The present invention relates to the medical apparatus and instruments technology field, and aims to provide a full-automatic brain tumor image segmentation technology which is combined with the MRI to generate images, executes an FCM algorithm via a software and realizes the image processing. Meanwhile, the full-automatic brain tumor image segmentation technology is combined with the advantages of a collaborative fuzzy clustering algorithm, so that the FCM algorithm can be applied to the MRI brain tumor images more effectively.

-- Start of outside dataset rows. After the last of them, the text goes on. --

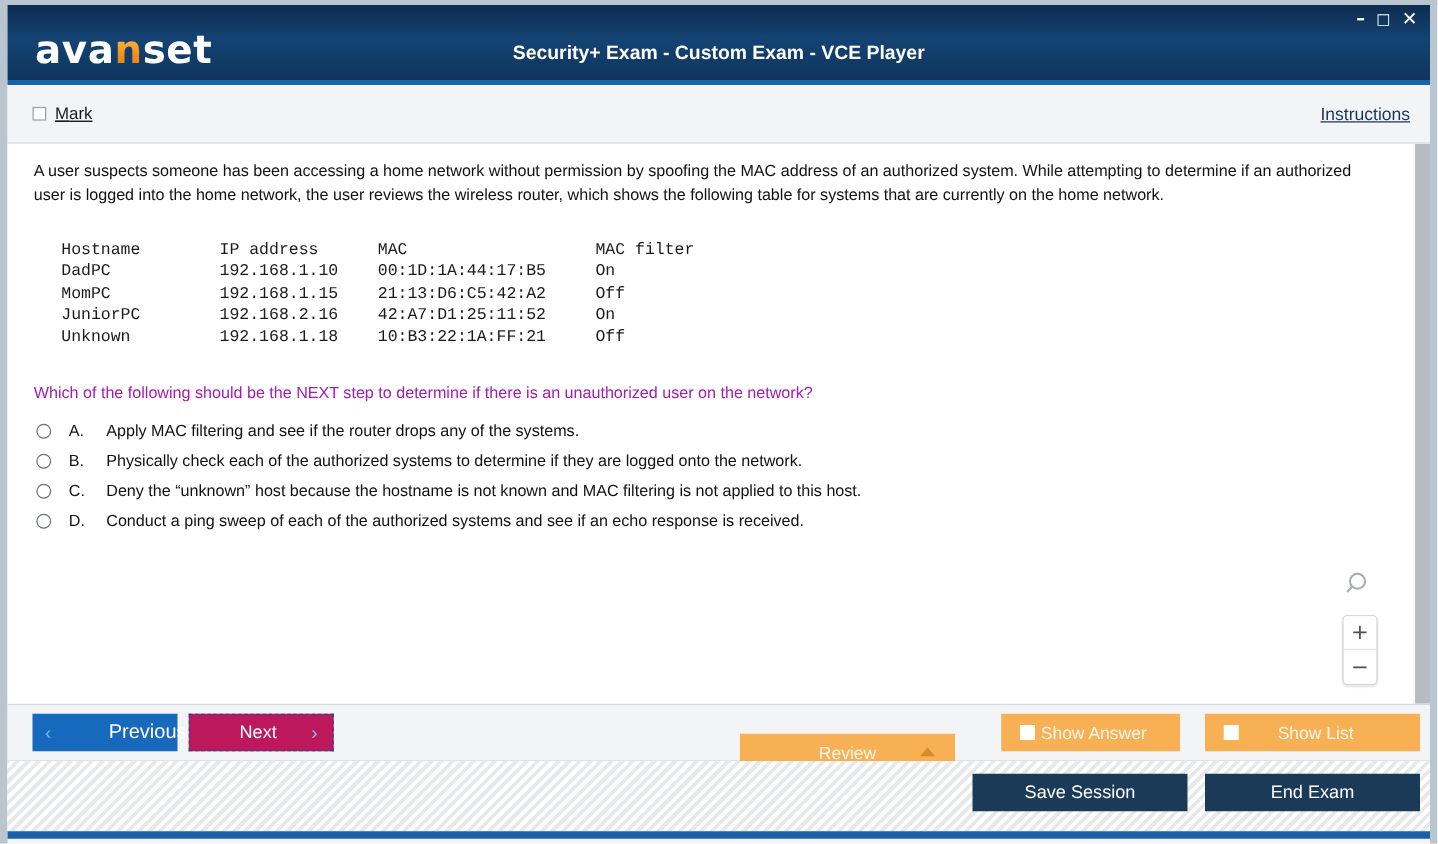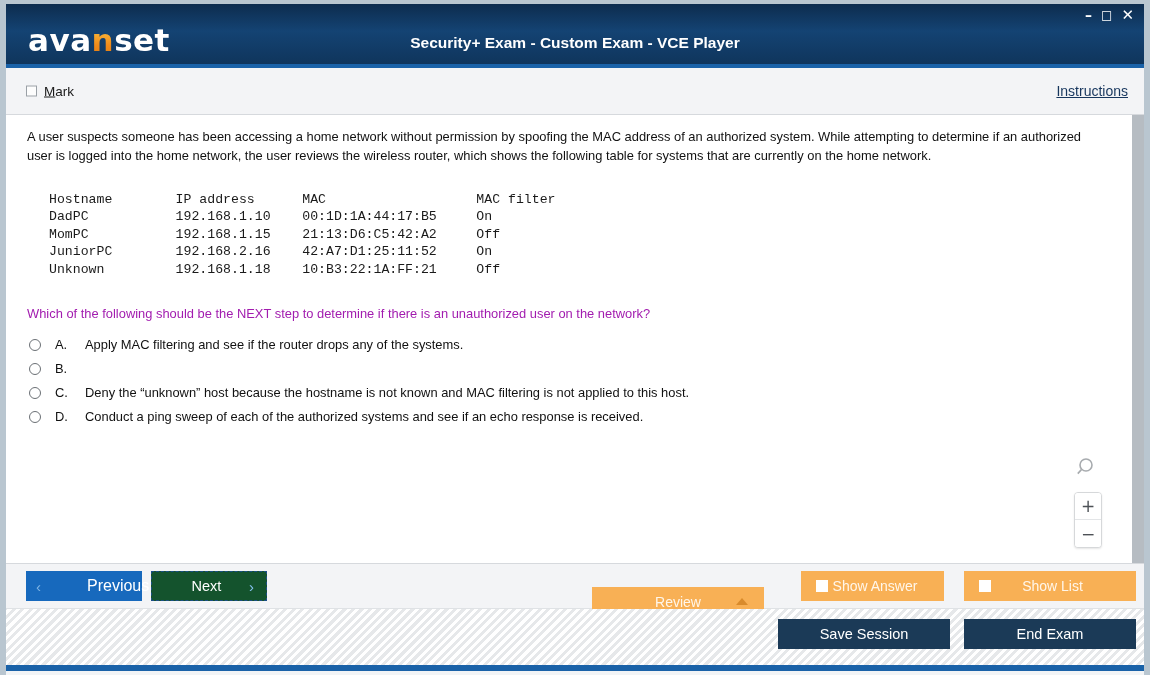"Mark" #mark-group { text-decoration: none -> underline }
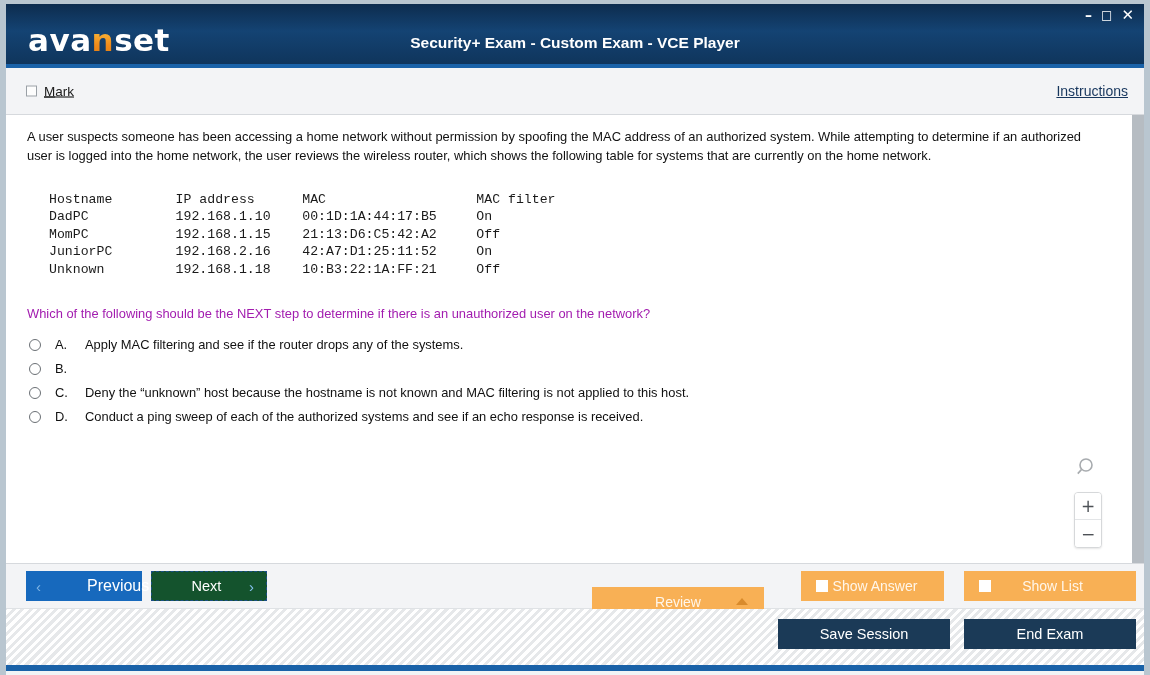"Physically check each of the" span.option-text { html: none -> <span>Physically check each of the authorized systems to determine if they are logged onto the network.</span> }
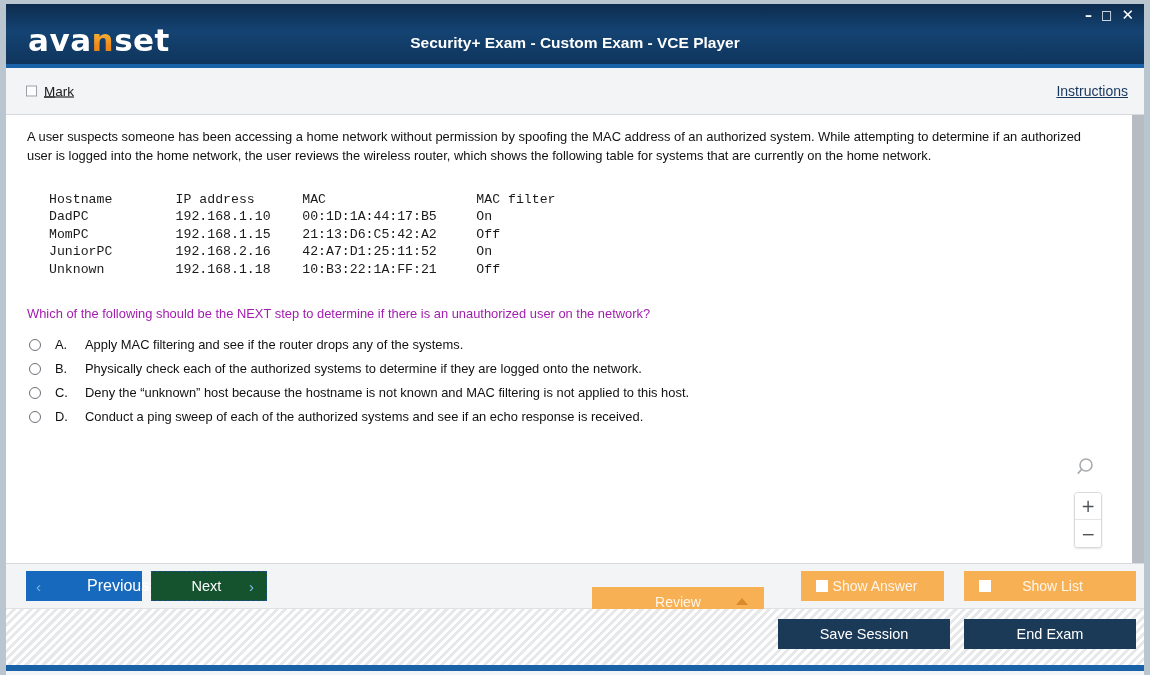"Next" #next-button { background: #14532d -> #be185d }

The technical scheme adopted in the present invention is that: the possibility FCM algorithm-based MRI tumor image segmentation method and system is composed of an MRI device and a computer, the MRI device generates images to input to the computer, and the computer is equipped with the following modules: a denoising module used for removing the noise and the brain tissues in the MRI brain tumor images and carrying out the normalization to prepare for the next step; a histogram statistics module; an FCM initial segmentation module; a matrix adjusting module; an FCM segmentation image module which uses the collaborative possibility FCM algorithm to obtain the segmentation images. The possibility FCM algorithm-based MRI tumor image segmentation method and the possibility FCM algorithm-based MRI tumor image segmentation system of the present invention are mainly applied to the image segmentation occasions.

Description

technical field [0001] The invention relates to the technical field of medical equipment, is an important aspect in the field of medical imaging, and plays an important role in the fields of brain tumor cutting, brain tumor classification, and brain tumor identification. Specifically, it involves a method and system for MRI brain tumor image segmentation based on a possible FCM algorithm. Background technique [0002] With the continuous increase in the breadth and depth of clinical applications of medical images, medical images have become one of the important research directions in the field of medical image processing; especially the research on brain tumors has become a hot research topic in recent years. The incidence of brain tumors is relatively high, accounting for about 1.4% of systemic tumors, but the death rate is more than 2.4%. Therefore, only early detection and treatment in clinical practice can effectively reduce the huge harm caused by brain tumors to human ...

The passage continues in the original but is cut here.